PROBLEM STATEMENT —
Here is a block of records. Copy every line in it that includes "Shimano".

-- GIVEN INFORMATION follows --

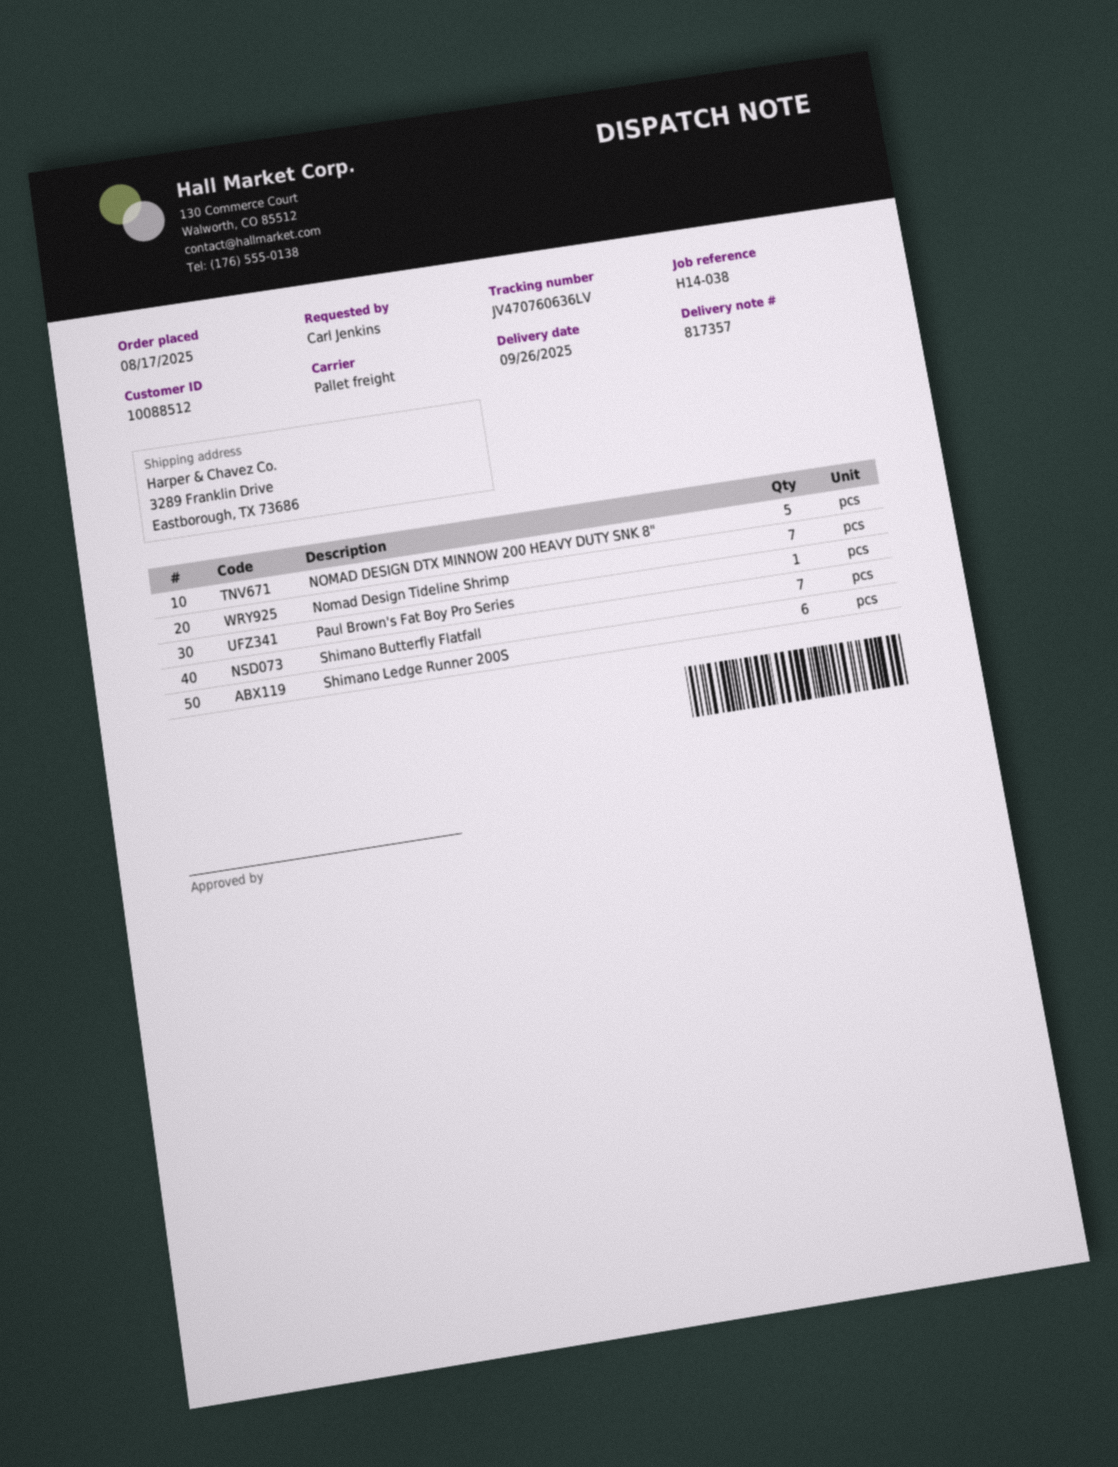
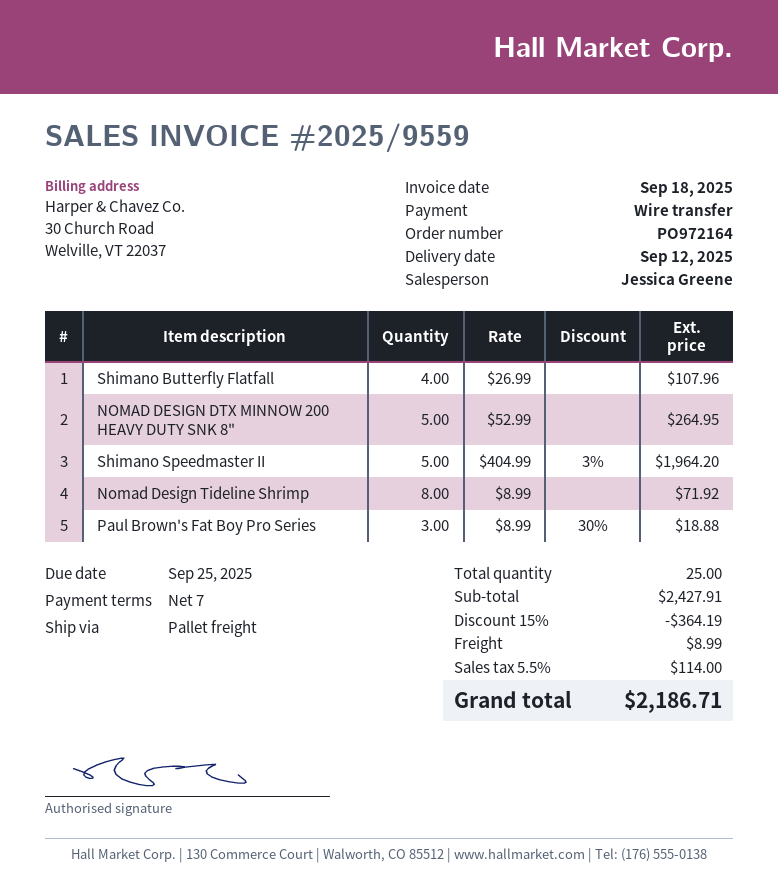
delivery date: 2025-09-26 -> 2025-09-12
Nomad Design Tideline Shrimp: 7 -> 8
Paul Brown's Fat Boy Pro Series: 1 -> 3
Shimano Butterfly Flatfall: 7 -> 4
Shimano Ledge Runner 200S: 6 -> none
Shimano Speedmaster II: none -> 5

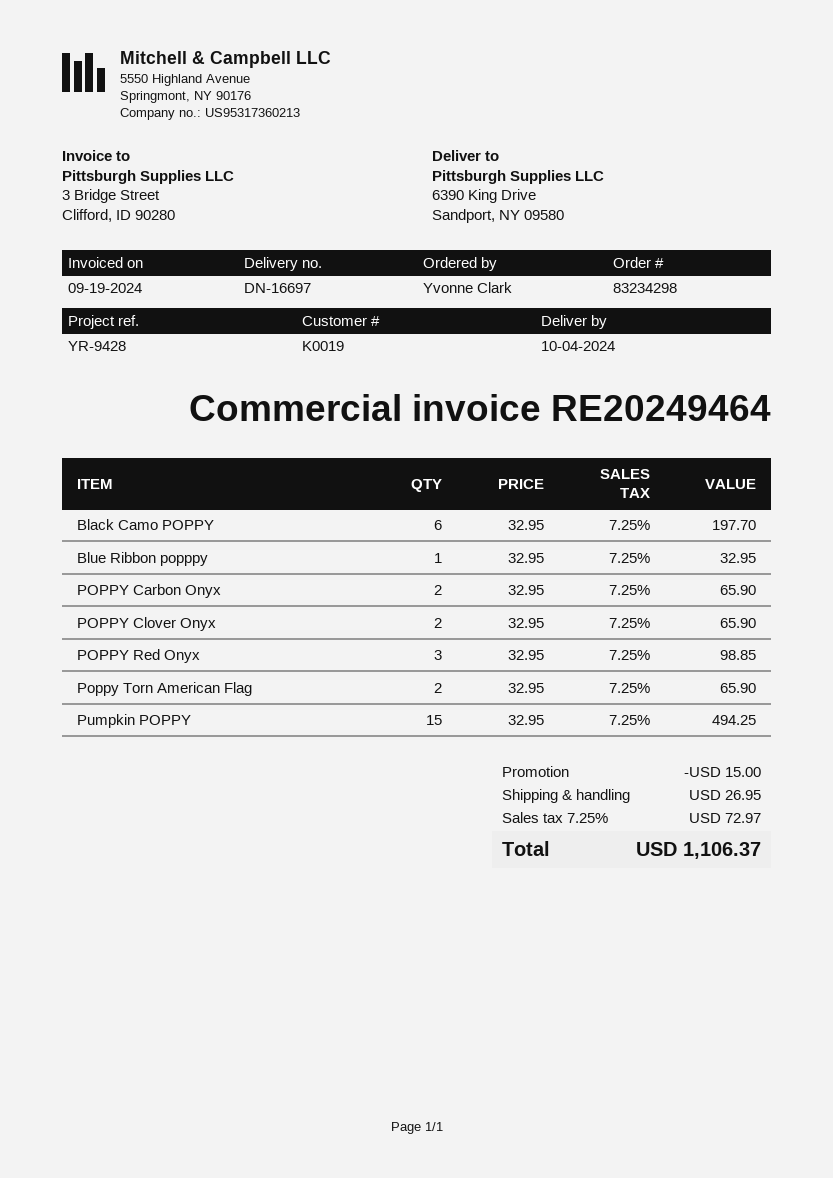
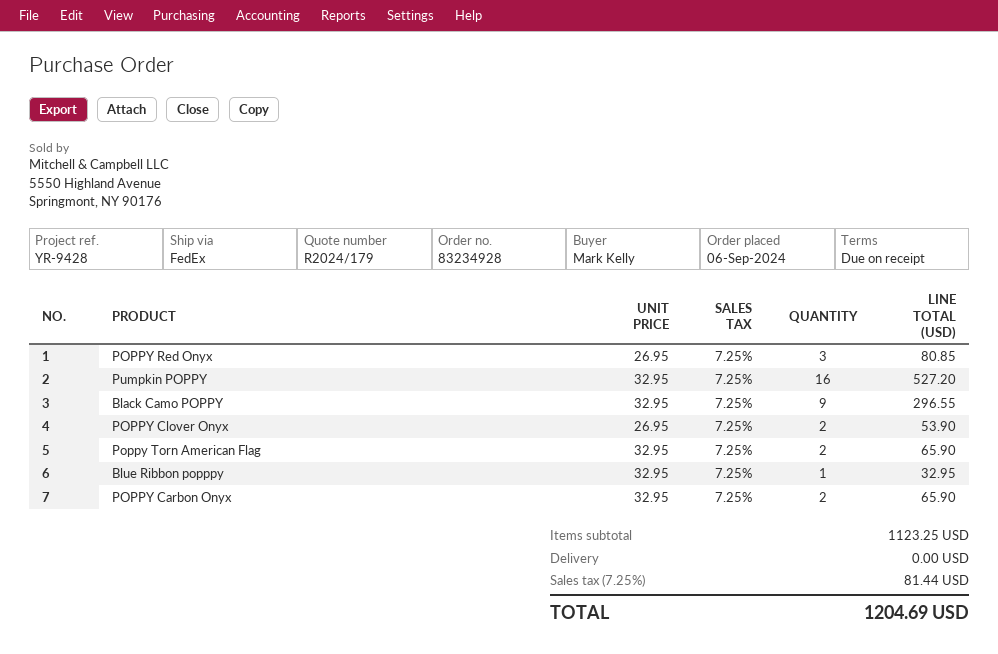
order number: 83234298 -> 83234928
ordered by: Yvonne Clark -> Mark Kelly
Black Camo POPPY: 6 x 32.95 = 197.70 -> 9 x 32.95 = 296.55
POPPY Clover Onyx: 2 x 32.95 = 65.90 -> 2 x 26.95 = 53.90
POPPY Red Onyx: 3 x 32.95 = 98.85 -> 3 x 26.95 = 80.85
Pumpkin POPPY: 15 x 32.95 = 494.25 -> 16 x 32.95 = 527.20
discount: 15.00 -> none
shipping: 26.95 -> 0.00
tax: 7.25% = 72.97 -> 7.25% = 81.44
total: 1106.37 -> 1204.69

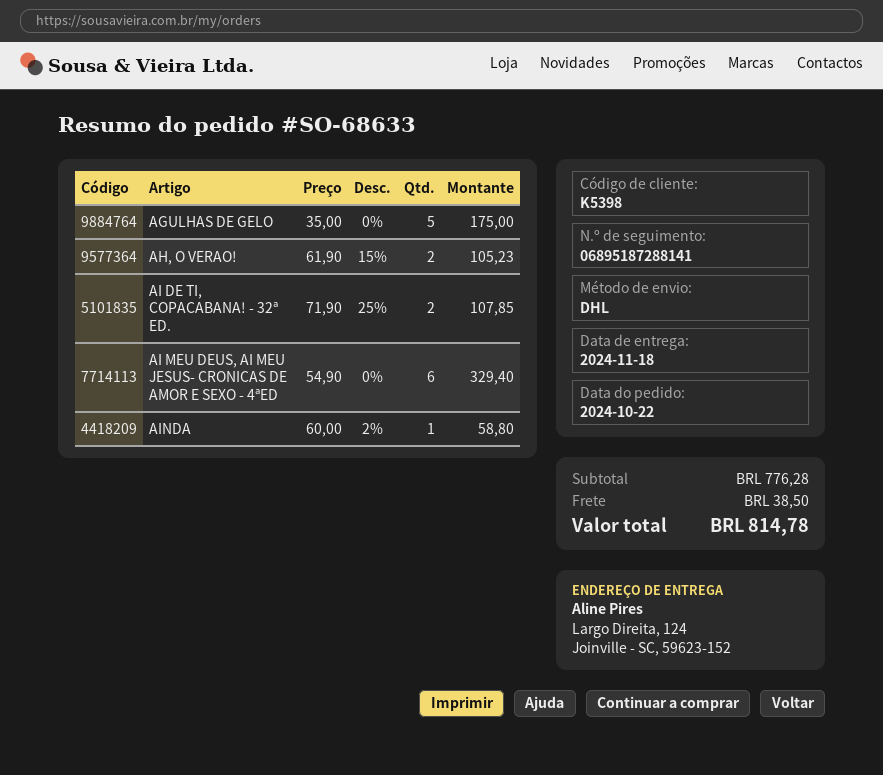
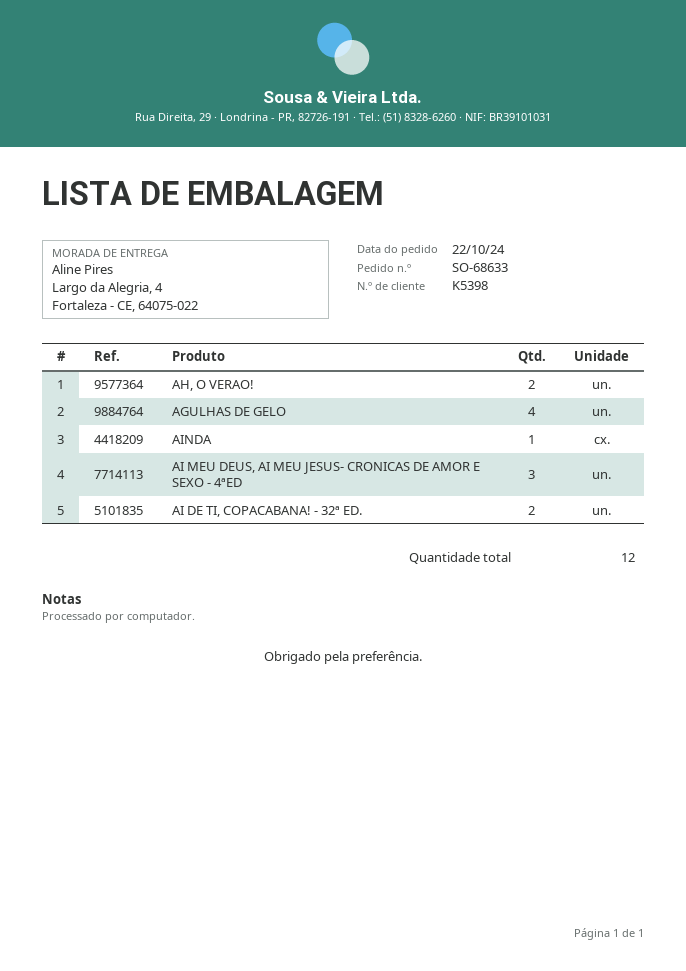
ship to: Largo Direita, 124, Joinville - SC, 59623-152 -> Largo da Alegria, 4, Fortaleza - CE, 64075-022
AGULHAS DE GELO: 5 -> 4
AI MEU DEUS, AI MEU JESUS- CRONICAS DE AMOR E SEXO - 4ªED: 6 -> 3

-- GIVEN INFORMATION concluded --

RESULT FOR THIS TASK —
Shimano Butterfly Flatfall: 7 -> 4
Shimano Ledge Runner 200S: 6 -> none
Shimano Speedmaster II: none -> 5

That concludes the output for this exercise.